João Fernandes Lavrador  (1453-1501) () was a Portuguese explorer of the late 15th century. He was one of the first modern explorers of the Northeast coasts of North America, including the large Labrador peninsula, which was named after him by European settlers in eastern Canada. The popular dog breed Labrador Retriever is named after the peninsula and thus by effect also bears his name. It was developed as a working breed for hunting.

Name 
Lavrador means "farmer - plower" () in Portuguese but has no immediate relation to the family's activity.

Expeditions 
Lavrador was granted a patent by King Manuel I in 1498 that gave him the right to explore the part of the Atlantic Ocean as set out in the Treaty of Tordesillas.
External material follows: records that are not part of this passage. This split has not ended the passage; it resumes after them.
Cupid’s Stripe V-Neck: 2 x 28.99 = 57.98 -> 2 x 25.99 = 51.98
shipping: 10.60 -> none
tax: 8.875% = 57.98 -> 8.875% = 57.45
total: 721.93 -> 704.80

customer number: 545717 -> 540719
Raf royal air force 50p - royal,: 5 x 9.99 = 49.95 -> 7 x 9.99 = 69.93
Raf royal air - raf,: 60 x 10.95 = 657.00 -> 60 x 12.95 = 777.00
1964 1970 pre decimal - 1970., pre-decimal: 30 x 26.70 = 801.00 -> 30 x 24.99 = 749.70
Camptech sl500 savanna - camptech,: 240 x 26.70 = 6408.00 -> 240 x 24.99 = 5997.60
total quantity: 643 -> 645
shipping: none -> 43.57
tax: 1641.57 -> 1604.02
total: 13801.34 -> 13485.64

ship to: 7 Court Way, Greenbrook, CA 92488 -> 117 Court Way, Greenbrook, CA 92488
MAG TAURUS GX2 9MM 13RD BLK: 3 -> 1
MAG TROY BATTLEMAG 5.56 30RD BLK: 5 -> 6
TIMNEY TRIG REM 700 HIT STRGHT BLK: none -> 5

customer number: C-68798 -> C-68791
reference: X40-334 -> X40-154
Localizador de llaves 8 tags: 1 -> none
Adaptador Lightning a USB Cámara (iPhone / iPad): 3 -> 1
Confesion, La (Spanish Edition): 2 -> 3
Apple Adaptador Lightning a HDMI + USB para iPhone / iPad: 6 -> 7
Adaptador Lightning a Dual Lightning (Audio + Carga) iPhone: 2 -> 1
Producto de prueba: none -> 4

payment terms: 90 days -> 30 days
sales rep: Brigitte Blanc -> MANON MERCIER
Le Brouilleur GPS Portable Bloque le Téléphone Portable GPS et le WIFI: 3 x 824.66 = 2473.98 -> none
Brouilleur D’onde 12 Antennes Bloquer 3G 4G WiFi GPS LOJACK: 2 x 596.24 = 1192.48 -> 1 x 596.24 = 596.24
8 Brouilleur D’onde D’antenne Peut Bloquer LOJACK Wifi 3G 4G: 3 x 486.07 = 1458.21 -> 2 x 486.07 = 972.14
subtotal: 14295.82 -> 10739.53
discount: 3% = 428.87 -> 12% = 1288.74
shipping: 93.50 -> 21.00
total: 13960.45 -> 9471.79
Together with Pêro de Barcelos, Lavrador first sighted what is now known as Labrador in 1498. Lavrador also charted the coasts of Southwestern Greenland and of adjacent Northeastern North America around 1498; he reported on these observations and gave notice of them in Europe. The areas are believed to have been named island of the Labrador and land of the Labrador (modern-day Labrador), respectively, after him.

In the 1532 Wolfenbüttel map, believed to be the work of Diogo Ribeiro, along the coast of Greenland the legend was added: "As he who first sighted it was a farmer from the Azores Islands, this name remains attached to that country." For the first seven decades or so of the sixteenth century, the name Labrador was most often applied to what we know as Greenland. This name Labrador, i.e., means the land of the laborer. In the earliest maps it was designated as Terra Corterialis. The farmer referred to (lavrador in Portuguese) is believed to have been João Fernandes Lavrador. 

Upon his return from Greenland, Lavrador sailed to Bristol. He received a patent for exploration from King Henry VII. In 1501 Lavrador set sail for discovery of lands in the name of England. He was never heard from again.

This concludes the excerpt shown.